== Segment start ==

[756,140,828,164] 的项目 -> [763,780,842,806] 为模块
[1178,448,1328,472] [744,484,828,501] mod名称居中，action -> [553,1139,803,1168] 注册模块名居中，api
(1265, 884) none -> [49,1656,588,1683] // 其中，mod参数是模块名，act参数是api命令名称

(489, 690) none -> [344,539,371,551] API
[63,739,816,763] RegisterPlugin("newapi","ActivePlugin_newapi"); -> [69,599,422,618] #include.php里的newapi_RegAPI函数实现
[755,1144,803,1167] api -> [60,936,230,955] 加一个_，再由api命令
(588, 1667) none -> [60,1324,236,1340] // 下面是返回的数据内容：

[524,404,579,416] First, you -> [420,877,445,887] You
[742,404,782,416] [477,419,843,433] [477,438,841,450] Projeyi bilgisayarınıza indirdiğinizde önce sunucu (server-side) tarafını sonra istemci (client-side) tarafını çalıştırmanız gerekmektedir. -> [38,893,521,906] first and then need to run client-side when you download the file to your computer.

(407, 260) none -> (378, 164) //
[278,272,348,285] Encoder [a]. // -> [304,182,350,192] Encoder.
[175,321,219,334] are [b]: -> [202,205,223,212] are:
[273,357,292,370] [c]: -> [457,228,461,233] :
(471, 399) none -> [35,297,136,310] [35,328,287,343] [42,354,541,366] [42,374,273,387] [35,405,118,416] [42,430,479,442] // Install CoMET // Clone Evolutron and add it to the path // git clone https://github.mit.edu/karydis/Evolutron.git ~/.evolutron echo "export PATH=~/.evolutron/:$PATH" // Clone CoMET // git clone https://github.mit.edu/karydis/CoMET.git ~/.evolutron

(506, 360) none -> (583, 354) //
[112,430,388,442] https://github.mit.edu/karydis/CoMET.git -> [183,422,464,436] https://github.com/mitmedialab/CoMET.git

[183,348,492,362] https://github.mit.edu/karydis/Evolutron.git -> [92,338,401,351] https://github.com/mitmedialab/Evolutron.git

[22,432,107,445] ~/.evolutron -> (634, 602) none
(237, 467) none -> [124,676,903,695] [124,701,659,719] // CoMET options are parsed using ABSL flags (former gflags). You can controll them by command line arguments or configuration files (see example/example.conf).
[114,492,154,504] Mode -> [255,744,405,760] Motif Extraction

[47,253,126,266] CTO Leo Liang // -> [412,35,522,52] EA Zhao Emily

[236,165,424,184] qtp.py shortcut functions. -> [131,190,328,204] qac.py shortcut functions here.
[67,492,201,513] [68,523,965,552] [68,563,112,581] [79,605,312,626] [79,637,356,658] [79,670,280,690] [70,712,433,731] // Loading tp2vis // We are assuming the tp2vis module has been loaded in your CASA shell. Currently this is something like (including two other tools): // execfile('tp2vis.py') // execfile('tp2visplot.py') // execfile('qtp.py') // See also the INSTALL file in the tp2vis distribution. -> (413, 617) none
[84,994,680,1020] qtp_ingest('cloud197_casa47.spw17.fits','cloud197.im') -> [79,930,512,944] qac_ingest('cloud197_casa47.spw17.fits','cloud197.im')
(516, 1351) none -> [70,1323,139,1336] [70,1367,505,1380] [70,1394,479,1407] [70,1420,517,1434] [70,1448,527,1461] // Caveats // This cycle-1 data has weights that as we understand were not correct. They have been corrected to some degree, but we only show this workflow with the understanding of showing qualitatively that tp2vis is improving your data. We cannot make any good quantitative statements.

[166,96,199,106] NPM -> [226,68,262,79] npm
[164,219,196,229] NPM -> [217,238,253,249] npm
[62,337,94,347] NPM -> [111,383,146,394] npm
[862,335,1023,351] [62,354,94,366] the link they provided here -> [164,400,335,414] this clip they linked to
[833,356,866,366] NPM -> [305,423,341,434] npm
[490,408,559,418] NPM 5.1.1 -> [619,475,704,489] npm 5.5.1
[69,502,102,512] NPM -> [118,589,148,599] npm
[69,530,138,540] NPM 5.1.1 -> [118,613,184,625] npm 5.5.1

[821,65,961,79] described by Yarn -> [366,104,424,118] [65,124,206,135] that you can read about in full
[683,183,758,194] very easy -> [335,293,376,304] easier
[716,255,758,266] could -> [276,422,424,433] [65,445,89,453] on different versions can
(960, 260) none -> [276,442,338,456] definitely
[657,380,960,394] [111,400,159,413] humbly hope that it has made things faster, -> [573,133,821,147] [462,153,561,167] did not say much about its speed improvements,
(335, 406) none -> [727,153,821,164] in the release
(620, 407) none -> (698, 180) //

== Segment end ==

Take the line containing "(516, 1351) none" as the start and the last line of the data as the end, and reproduce that range exactly.

(516, 1351) none -> [70,1323,139,1336] [70,1367,505,1380] [70,1394,479,1407] [70,1420,517,1434] [70,1448,527,1461] // Caveats // This cycle-1 data has weights that as we understand were not correct. They have been corrected to some degree, but we only show this workflow with the understanding of showing qualitatively that tp2vis is improving your data. We cannot make any good quantitative statements.

[166,96,199,106] NPM -> [226,68,262,79] npm
[164,219,196,229] NPM -> [217,238,253,249] npm
[62,337,94,347] NPM -> [111,383,146,394] npm
[862,335,1023,351] [62,354,94,366] the link they provided here -> [164,400,335,414] this clip they linked to
[833,356,866,366] NPM -> [305,423,341,434] npm
[490,408,559,418] NPM 5.1.1 -> [619,475,704,489] npm 5.5.1
[69,502,102,512] NPM -> [118,589,148,599] npm
[69,530,138,540] NPM 5.1.1 -> [118,613,184,625] npm 5.5.1

[821,65,961,79] described by Yarn -> [366,104,424,118] [65,124,206,135] that you can read about in full
[683,183,758,194] very easy -> [335,293,376,304] easier
[716,255,758,266] could -> [276,422,424,433] [65,445,89,453] on different versions can
(960, 260) none -> [276,442,338,456] definitely
[657,380,960,394] [111,400,159,413] humbly hope that it has made things faster, -> [573,133,821,147] [462,153,561,167] did not say much about its speed improvements,
(335, 406) none -> [727,153,821,164] in the release
(620, 407) none -> (698, 180) //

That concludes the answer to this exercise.